“Neither’ve I—in real winter weather; except when coming home this last time.”
Ruth glanced up at him and caught his eyes pondering her. He had meant merely to be courteous to her when meeting her on shipboard; but too much had passed between them, in their brief, tempestuous first meeting. He was feeling that as well as she! The gage which she had thrown before him was not to be ignored. However certainly he may have thought that he would be merely polite to this girl who had—he deemed—insulted his comrades and himself, however determinedly he had planned to chat with her about wind and weather, he wanted to really talk with her now! And however firmly Ruth had decided to avoid any word which could possibly offend him, still she found herself replying:
“Then you think of Chicago as your home?”
“Of course; why not?”
She turned her back more squarely to the wind and gazed down the length of the deck, hesitating.

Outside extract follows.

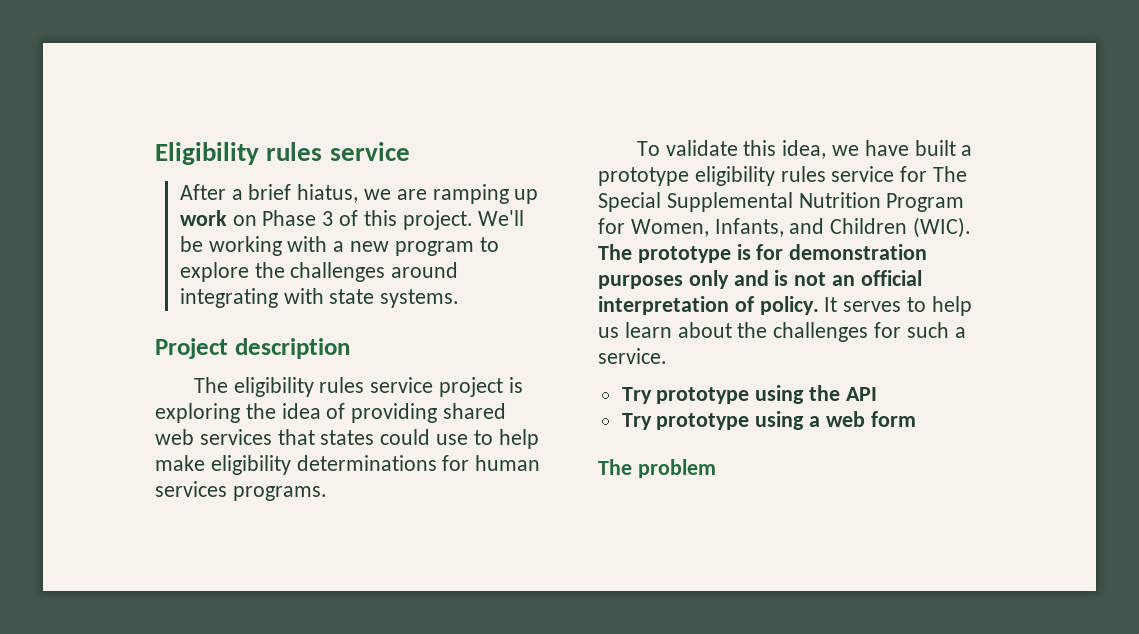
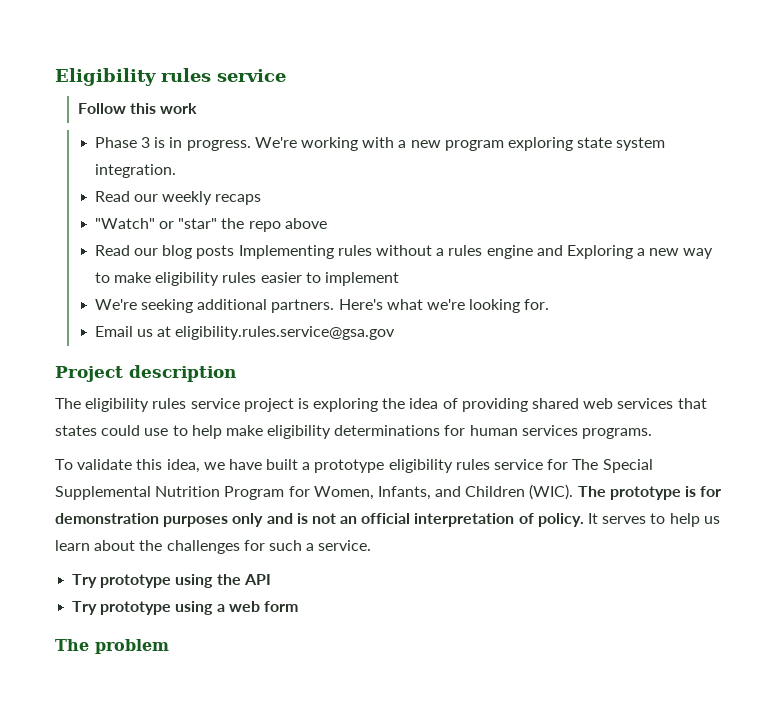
[179,184,539,204] After a brief hiatus, we are ramping up -> [77,103,156,114] Follow this
[232,215,257,226] on -> (198, 108) //
[338,210,525,230] [179,236,203,252] of this project. We'll be -> [154,137,297,151] is in progress. We're
[479,237,499,252] [179,262,459,282] [179,288,460,308] to explore the challenges around integrating with state systems. -> [507,137,666,151] [94,164,176,178] [94,191,262,205] [94,218,327,232] [94,245,714,259] [94,272,399,286] [94,299,550,313] [94,326,396,340] exploring state system integration. // Read our weekly recaps // "Watch" or "star" the repo above // Read our blog posts Implementing rules without a rules engine and Exploring a new way to make eligibility rules easier to implement // We're seeking additional partners. Here's what we're looking for. // Email us at eligibility.rules.service@gsa.gov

“I might as well own up, Miss Gail,” he said to her suddenly. “I’m still mad.”
“At me?”
“At you. For a while I was so mad that I didn’t want to see you or think of you,” he admitted with the frankness which had enabled him to ask her, directly, how she happened to be at Mrs. Corliss’. “But that didn’t seem to do me any good. So I called up your hotel——”
“You did? When?”
“After you were gone—about two days after. They had no address for you and Hub had none. I asked him.”